The opening of the canal put the waters and shores of the Indian Ocean and Mediterranean in direct contact, blending with what marine biologists term “Lessepsian migration” (LM)—after Ferdinand de Lesseps, founder of the Suez Canal Company—the northward movement of marine species through the Suez Canal from the Red Sea and Indian Ocean to the Mediterranean. Early on, the dramas of underwater trails went unnoticed; they were secondary to cargo and therefore considered less important. But the seawaters were brimming with visible and invisible life. For this roundtable, Samuli Lähteenaho follows Pterois miles, the lionfish. An at first unremarked upon seafarer native to the Red Sea and Indian Ocean that made its way through the Suez Canal, the lionfish, once established and at home on the shores of Casino du Liban in Beirut, became an invasive and venomous nuisance. An ocean literacy campaign aimed at mitigating the damage promoted the non-human migrant as an exotic gastronomical experience. The gush of warm water through the Suez Canal brought another migrant creature that continues to make headlines: Rhopilema nomadica, the jellyfish. Karin Ahlberg writes how, in the shadow of imperial projects, the mobility of all species, large and small, influences the course of history. This pale blue creature, measuring about sixty centimeters across, with thousands of stinging tentacles, makes its own history by choking power plants and damaging tourism and human health.
My colleague Karin Ahlberg and I convened the 2021 MESA panel during the global Covid-19 pandemic. The seas, oceans, and seafarers that keep global trade, food circulations, and energy moving had been shut down.
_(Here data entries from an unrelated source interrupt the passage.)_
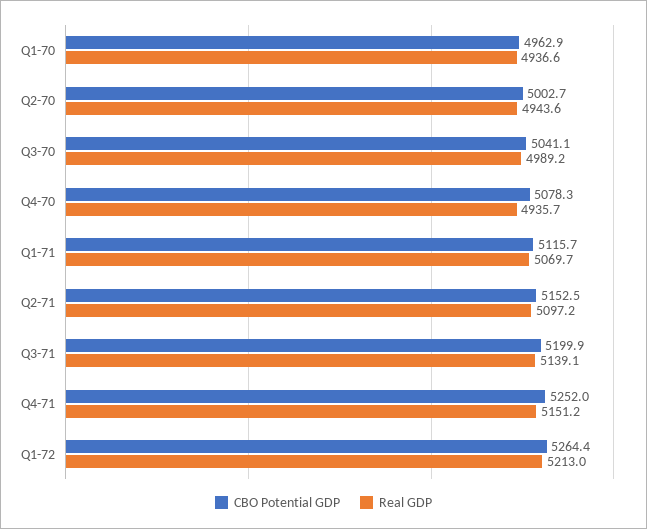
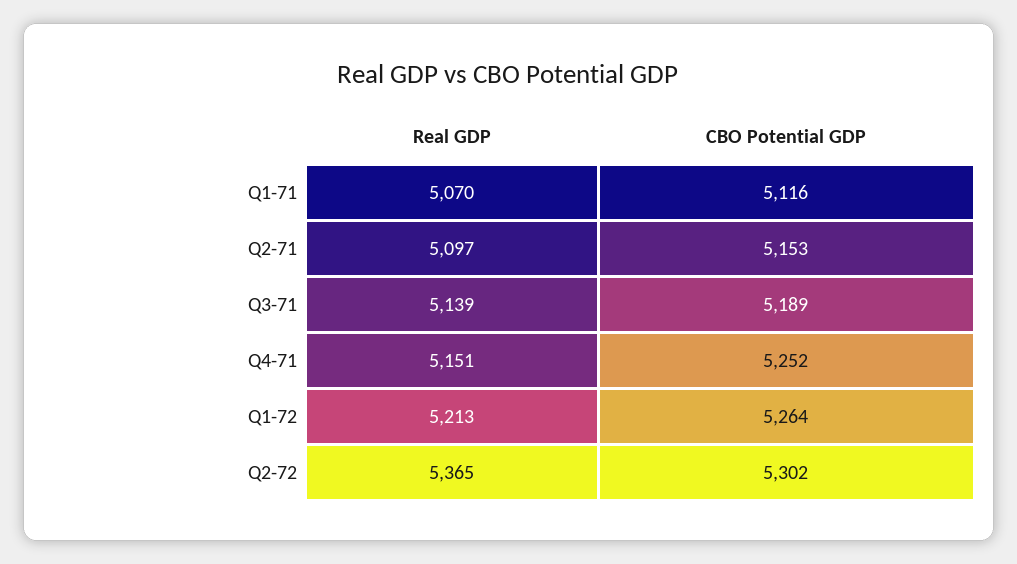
CBO Potential GDP, Q1-70: 4962.9 -> none
Real GDP, Q1-70: 4936.6 -> none
CBO Potential GDP, Q2-70: 5002.7 -> none
Real GDP, Q2-70: 4943.6 -> none
CBO Potential GDP, Q3-70: 5041.1 -> none
Real GDP, Q3-70: 4989.2 -> none
CBO Potential GDP, Q4-70: 5078.3 -> none
Real GDP, Q4-70: 4935.7 -> none
CBO Potential GDP, Q3-71: 5199.9 -> 5189
Real GDP, Q2-72: none -> 5365
CBO Potential GDP, Q2-72: none -> 5302

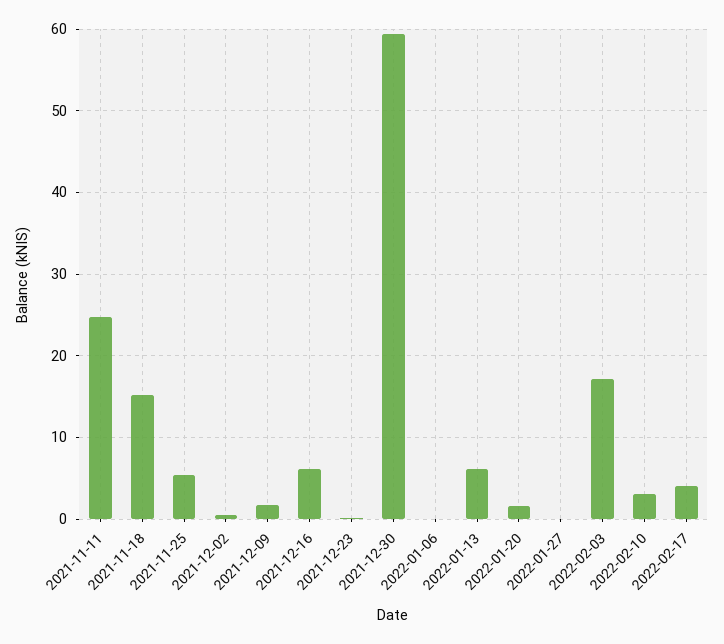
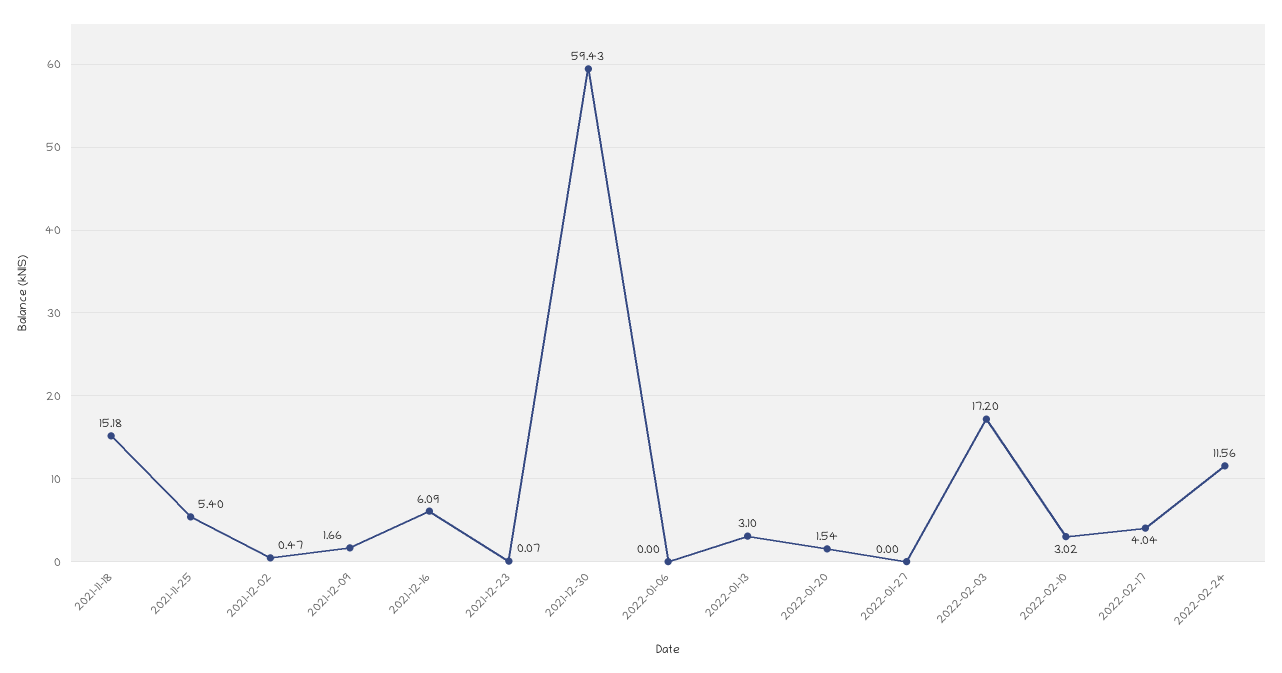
2021-11-11: 25 -> none
2022-01-13: 6 -> 3.1
2022-02-24: none -> 11.56

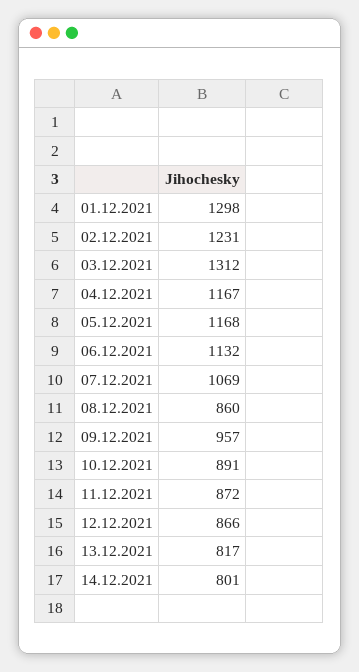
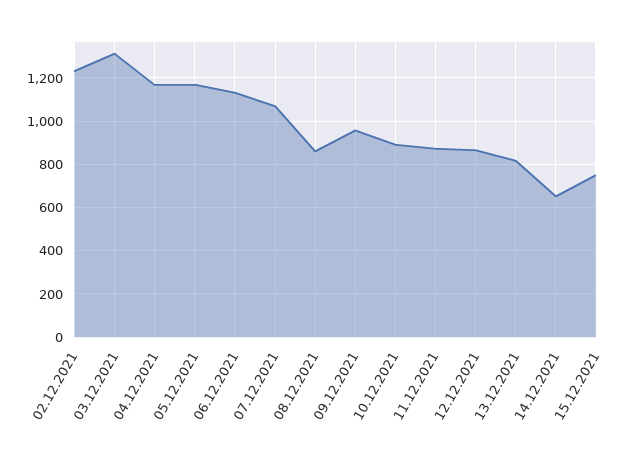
01.12.2021: 1298 -> none
14.12.2021: 801 -> 650
15.12.2021: none -> 750

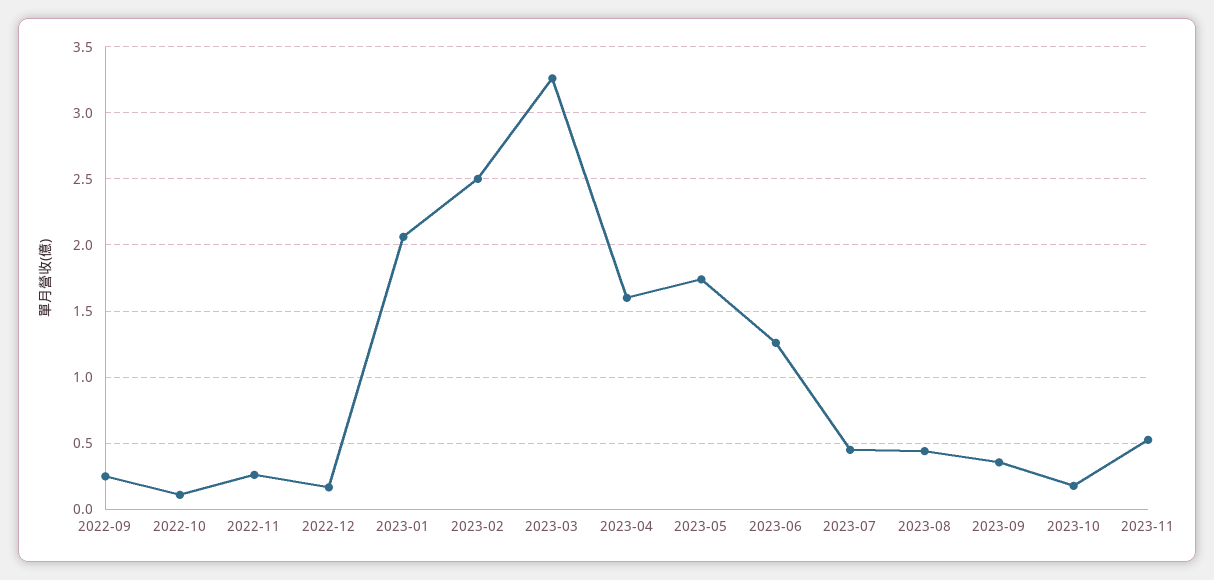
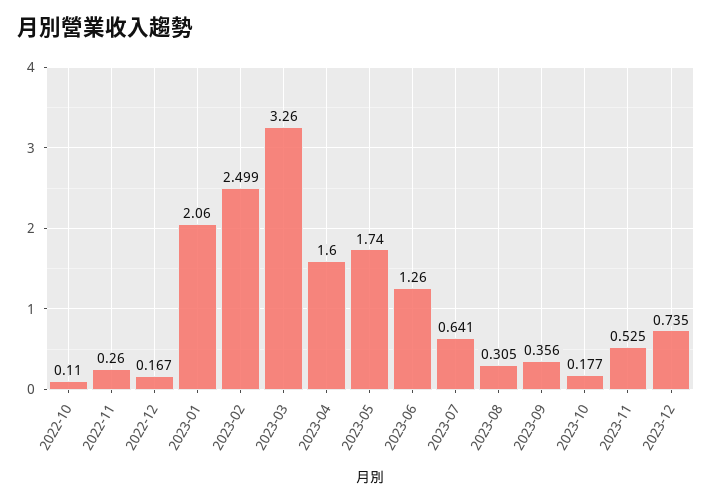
2022-09: 0.25 -> none
2023-07: 0.45 -> 0.641
2023-08: 0.45 -> 0.305
2023-12: none -> 0.735

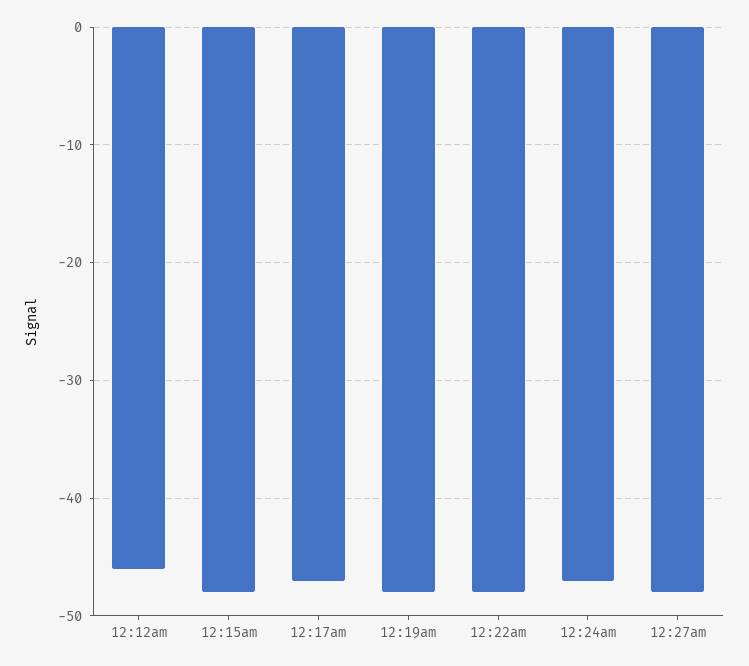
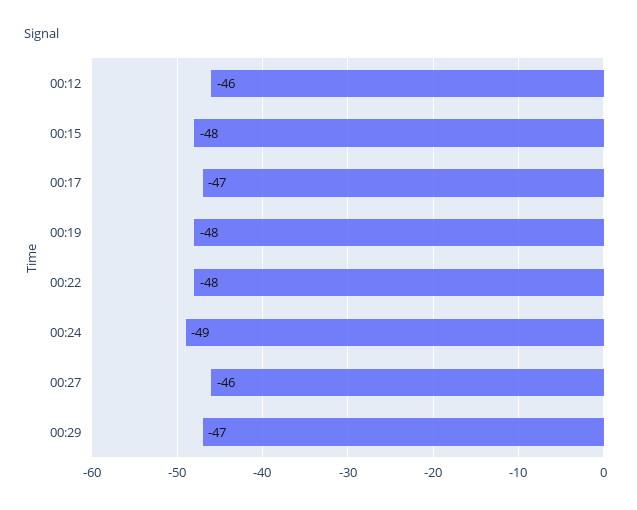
12:24am: -47 -> -49
12:27am: -48 -> -46
00:29: none -> -47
The realities of that moment contribute, I think, to the essays of “In Transit” Movement is the common theme of this roundtable, and studies of the Suez Canal may also begin, as we have attempted here, from a comprehensive view of the different seafaring cultures and circulations, on and under the surface, that considers expected and practical outcomes alongside unruly afterlives that return to haunt human and other-than-human maritime ecosystems. We hope our essays will bring the Middle East further into the maritime conversation and the maritime conversation further into the Middle East.
Acknowledgements
My deepest gratitude to Jaqueline and all the other members of the “Suez Canal Society” who trusted me with their stories. Thank you to Beth Baron for the many conversations, critical suggestions, and friendship. It is my great fortune to work with Linda George, who is caring, reads every word, and whose editing is invaluable to me. My conversations with Karin Ahlberg have pushed me to be curious about non-human seafarers. This series of essays would not have been possible without the splendid community of scholars who have participated. I am grateful to the editor of IJMES, Joel Gordon, for his interest from the early stages and thoughtful encouragement.